В типографии новосибирского издательского дома «Сибирская горница» вышел на правах рукописи роман в стихах Владимира Берязева «Могота». Тираж в 44 экземпляра соответствует количеству лет, прожитых автором — поэтом и эссеистом, генеральным директором редакции журнала «Сибирские огни», привычно считающегося главным сибирским литературным журналом. По мнению корреспондента «Ъ» МАРИАННЫ ЯНОВСКОЙ, роман не изменил российской традиции, согласно которой, после Александра Пушкина этот жанр не удается никому.

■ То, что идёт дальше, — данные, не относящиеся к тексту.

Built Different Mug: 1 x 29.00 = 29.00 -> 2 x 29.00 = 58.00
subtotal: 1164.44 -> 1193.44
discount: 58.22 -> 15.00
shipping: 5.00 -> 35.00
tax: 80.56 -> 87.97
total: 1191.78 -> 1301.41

Владимир Берязев не делает тайны из причин, побудивших его взяться за многотрудную работу. В предваряющем «Моготу» эссе он подробно повествует о происхождении названия: «Могоча. По–татарски — болота, яма, гиблое место. Русский же человек эхом слышит здесь могучее и дикое начало. Работа–а... забота–а... свобода–а...могота–а». Могочино — это поселение в верховьях Оби, рыбачье раздолье, охотничьи угодья, за которым до самого Ледовитого океана простирается тайга. Здесь и свершается действие, сюжетная линия которого берет исток из истории одной семьи, а подспудная, метафизическая суть апеллирует к драматическому противоборству божественного и бесовского начала в человеке. Два родных брата любят одну женщину, но старший из них — праведник, младший — грешник. Сюжет почерпнут из «Жития Петра и Февронии, князей Муромских». Толчок к его поэтическому осмыслению дало реальное происшествие в жизни Берязева. Восемь лет назад, оказавшись в Могочино вместе с художником Сергеем Меньшиковым, он посетил местный монастырь. Здесь его и ударило: «Тайга прощает и признает за родню только чистую душу». Поэт убедил художника креститься, и в разгар обряда, совершаемого священником Серафимом, предметы культа в церкви зашатались. Отца Серафима это ничуть не смутило. Он сообщил, что монастырь — место прифронтовое, где все время что–то случается.
«Я хотел совершить поступок. Слово и есть поступок, оно, даже не опубликованное, имеет сильное влияние на окружающую действительность», — объяснил свои намерения господин Берязев. Его труд его достоин уважения, но пробираться сквозь дебри текста очень трудно. Он эклектичен, тяжеловесен из–за перегруженности старообрядческой и прочей исконно сибирской лексикой, и в противоборство вступают не Бог и дьявол, а столкновение языческих мотивов с постулатами ортодоксального христианства. Думается, роман не найдет позитивного отклика и среди теологов, настолько в нем заморочены благие дорожки, призванные привести читателей к нравственным выводам. Архаичная форма повредила и внятности сюжета, в котором даже кульминационные, претендующие на описание альковных таинств любовные сцены грешат слащавостью и штампами. И заканчивается роман выходом в абстрактное вселенское человеколюбие и всепрощение, которое не способно прояснить, а лишь еще больше затуманивает сознание читателей.
Может быть, над «Моготой» господину Берязеву следовало бы потрудиться еще семь лет, если уж замысел был ему столь дорог. Претензии на эпическое мышление сыграли с ним дурную шутку. Отнесись он к материалу легче, и его роман, по меньшей мере, обрел бы как минимум читабельность. Ведь нет ничего банальнее, чем борьба добра со злом, которая происходит ежеминутно.